Iris paused as gasps and titters rose from around the table. “‘I have just heard,

” she read on,

‘that my husband, who is sick and wounded, is about to be repatriated, and I do not know how to tell him. What shall I do?’”

“Poor bugger!” Betty grunted. “Fancy coming home to that!”

“What’s Leonora say?” another voice piped up.

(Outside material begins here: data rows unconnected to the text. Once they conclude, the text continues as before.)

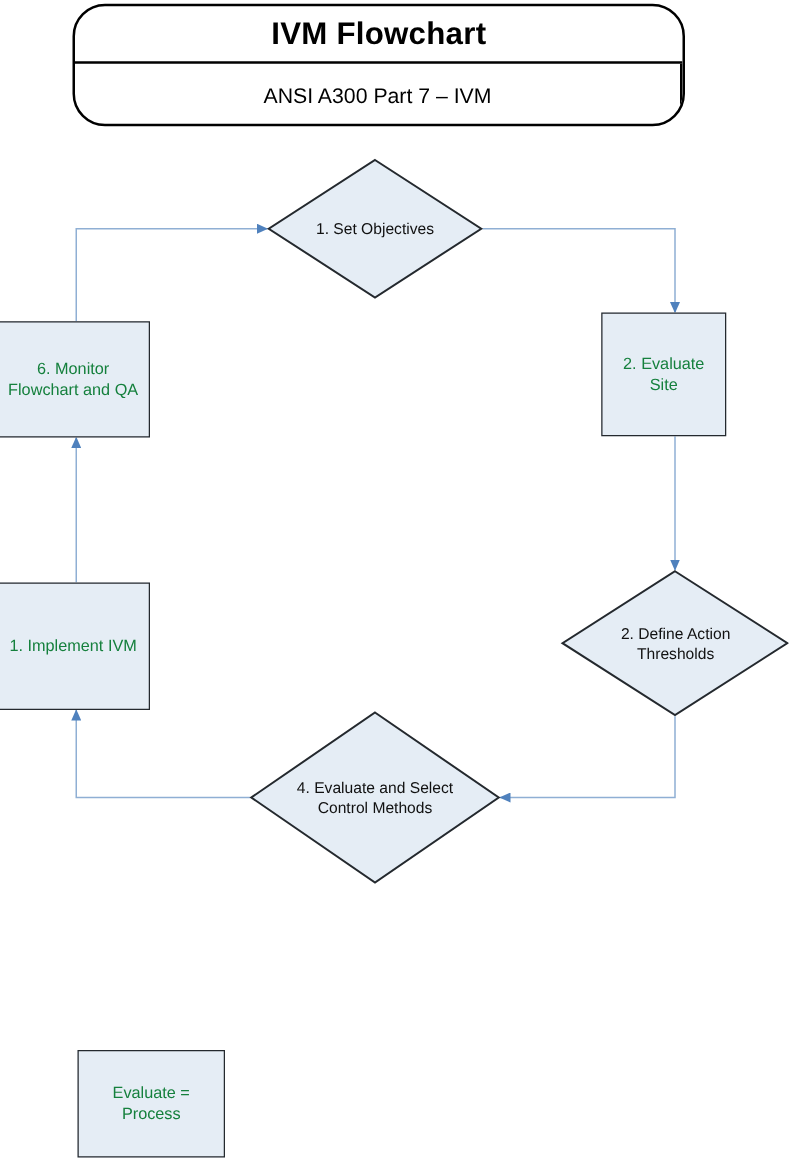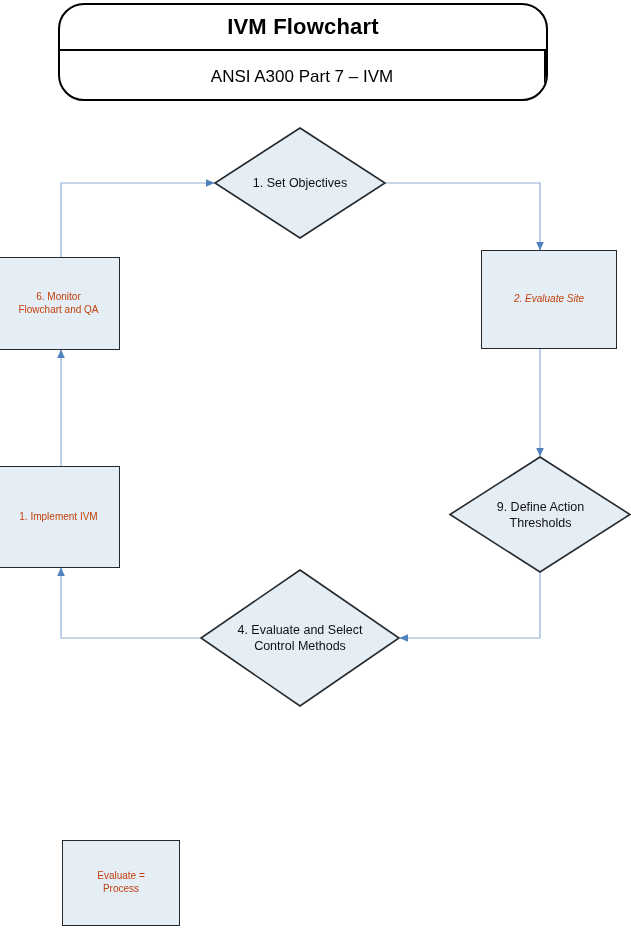"IVM Flowchart" .title-main { font-size: 22px -> 25px }
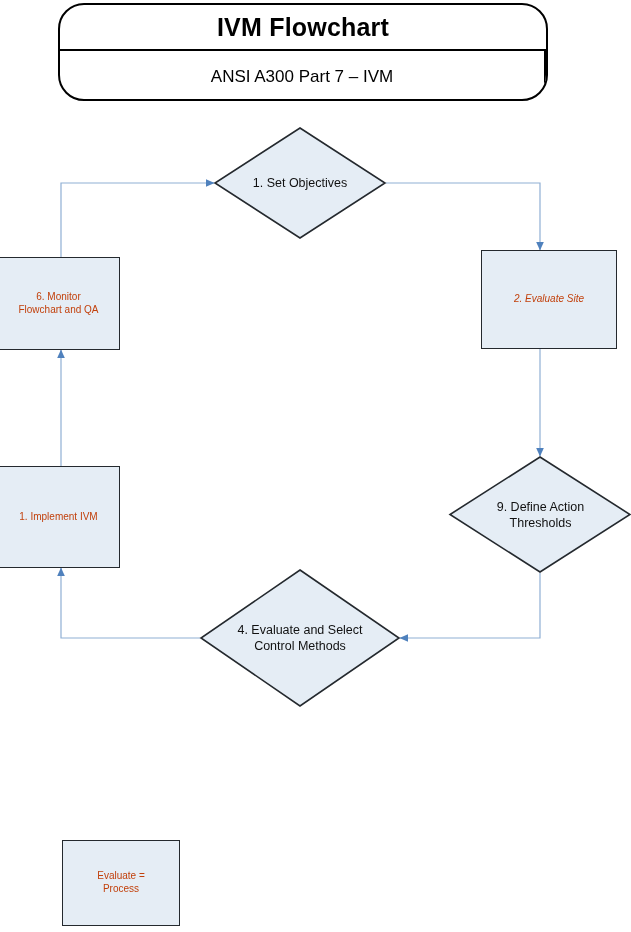"6. Monitor" .rect-node .label { color: #c2410c -> #15803d; font-size: 10px -> 13px }
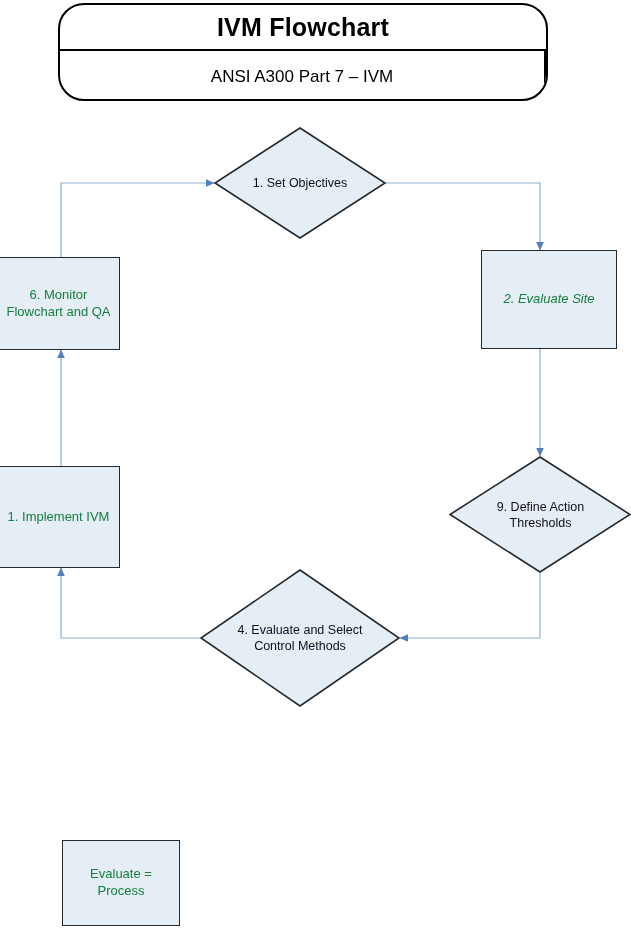"2. Evaluate Site" div.node { font-style: italic -> none; width: 136px -> 100px }
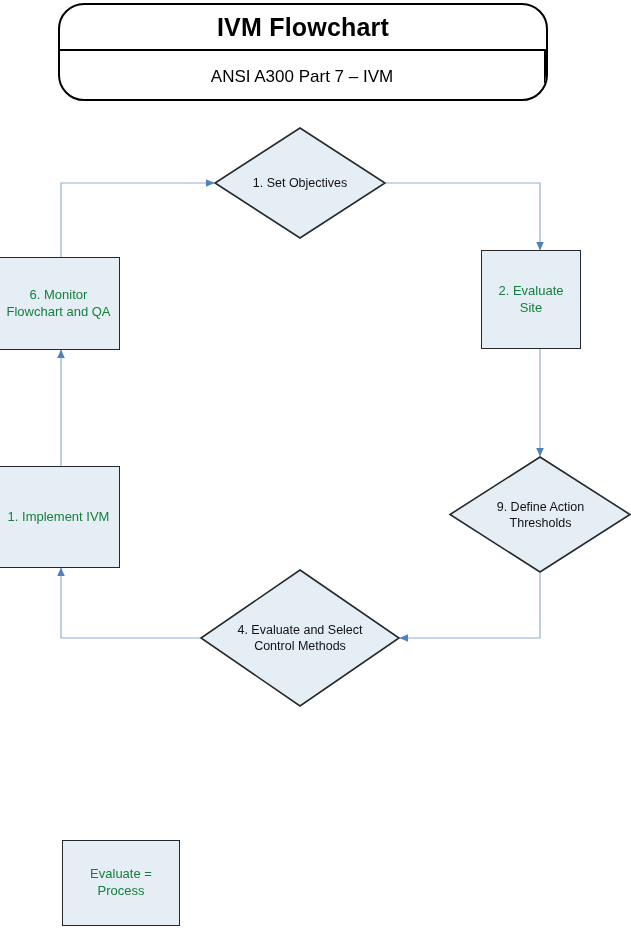"9. Define Action" div { text: 9 -> 2 }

“She says: ‘Dear Mrs. X, I appreciate your problems of being lonely and depressed, but how a woman could do such a thing with two men is beyond my comprehension
. . .
’”

This brought screeches of laughter.

“Do you want to hear this or not?”

The women went quiet and Iris picked up the magazine again. “‘The main thing to do is to avoid hurting him, isn’t it?’” she read. “‘I advise you, as soon as you know he has reached the country, to write to the matron of the hospital or the commander of the next camp to which he is sent, tell them the whole truth and ask how you can arrange some way of not seeing him until your condition is not apparent. Wait until his health is better before you tell him the truth. It might be the finish of everything if he knew it now.’”

“What good’s that going to do?” Betty demanded. “She’s still going to have to explain the poor little bastard away, isn’t she?”

“Not if she gets it adopted,” Iris said, a superior smirk distorting her puce lips.

“I think she should keep it,” Eva said quietly.

The others looked at her.

“Oh yes,” Iris sneered, “and get thrown out on the streets when her husband gets back? Fine mess she’d be in then, wouldn’t she?”

Six pairs of eyes flicked from Iris to Eva, who rose to her feet. “Come on,” she said. “Tea break’s over.”

The following Saturday Eva, Dilys, and Anton were sitting in their usual seats at the Savoy cinema.
Jane Eyre
had started more than half an hour ago and even the most passionate couples had paused to watch Orson Welles running into Joan Fontaine’s blazing bedroom. But Eva wasn’t looking at the screen. The seat beside her was empty and every few seconds she glanced toward the red exit sign.

“Don’t worry,” Dilys whispered. “He’ll be here soon!”

But Bill didn’t come. Eva tried to concentrate on the film, a host of possibilities running through her mind. What if his camp had suddenly moved to another part of the country? How would he have been able to let her know? He could have sent her a letter, but what if he hadn’t had time to write? How could she find out where he was?